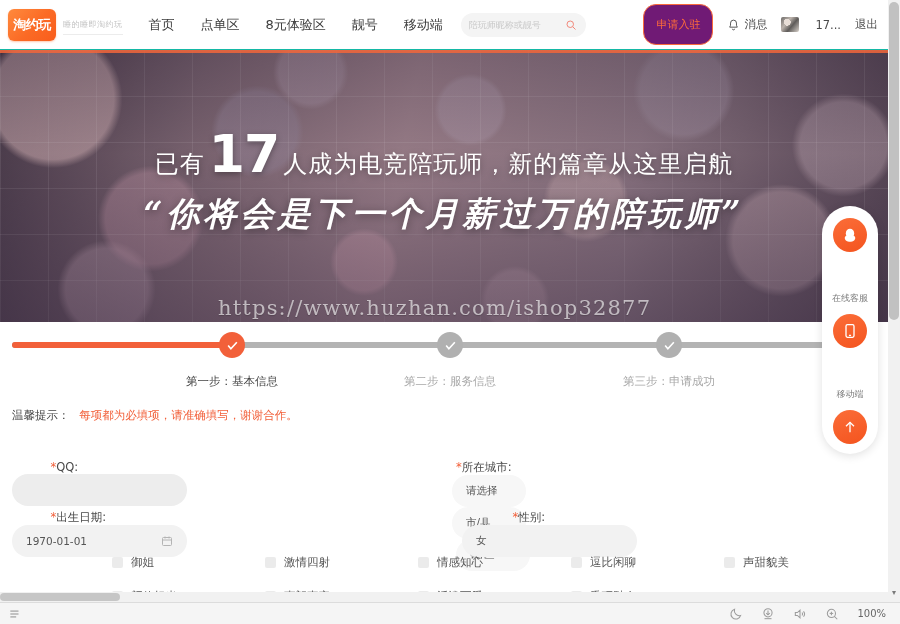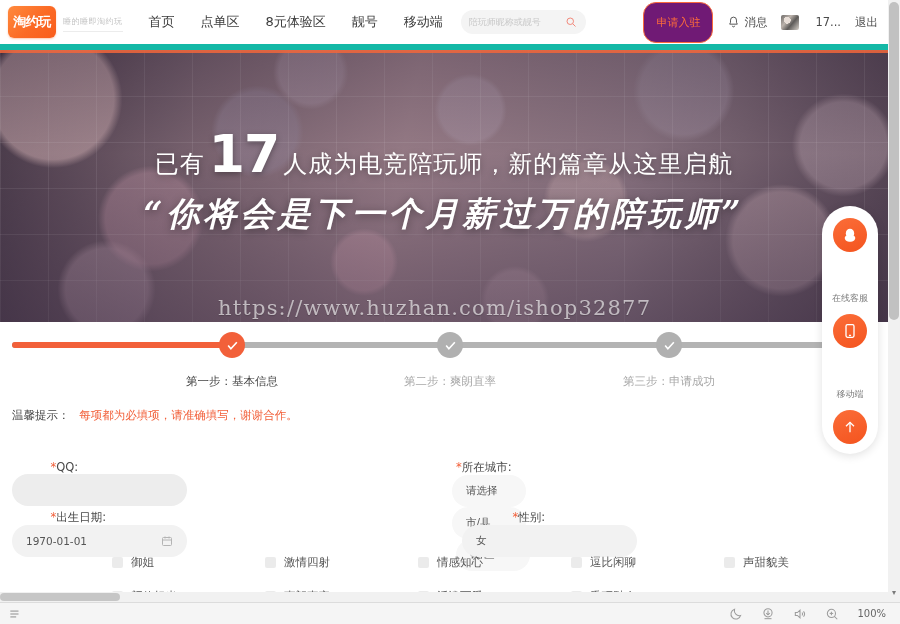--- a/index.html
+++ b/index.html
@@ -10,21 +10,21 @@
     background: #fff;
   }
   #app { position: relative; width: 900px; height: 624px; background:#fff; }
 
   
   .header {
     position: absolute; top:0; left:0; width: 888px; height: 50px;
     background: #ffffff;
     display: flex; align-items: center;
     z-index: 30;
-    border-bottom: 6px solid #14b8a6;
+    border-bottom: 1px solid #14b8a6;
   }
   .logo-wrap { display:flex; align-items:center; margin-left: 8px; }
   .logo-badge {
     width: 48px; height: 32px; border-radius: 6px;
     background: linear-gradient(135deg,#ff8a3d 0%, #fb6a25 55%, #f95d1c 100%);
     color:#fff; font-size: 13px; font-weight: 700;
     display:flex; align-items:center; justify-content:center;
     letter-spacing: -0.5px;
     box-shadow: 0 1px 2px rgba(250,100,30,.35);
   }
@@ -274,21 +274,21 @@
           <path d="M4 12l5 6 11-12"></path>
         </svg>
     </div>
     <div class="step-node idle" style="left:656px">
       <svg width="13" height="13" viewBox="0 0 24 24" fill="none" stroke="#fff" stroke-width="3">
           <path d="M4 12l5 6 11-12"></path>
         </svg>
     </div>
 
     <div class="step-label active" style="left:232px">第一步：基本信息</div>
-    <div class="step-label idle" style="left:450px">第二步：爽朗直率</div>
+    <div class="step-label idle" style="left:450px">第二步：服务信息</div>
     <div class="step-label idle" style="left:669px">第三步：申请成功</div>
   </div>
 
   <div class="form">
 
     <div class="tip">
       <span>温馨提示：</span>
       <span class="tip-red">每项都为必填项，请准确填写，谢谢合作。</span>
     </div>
==*==
Go through the listing above and return every line where the word "align" occurs.

Worked solution:
     display: flex; align-items: center;
   .logo-wrap { display:flex; align-items:center; margin-left: 8px; }
     display:flex; align-items:center; justify-content:center;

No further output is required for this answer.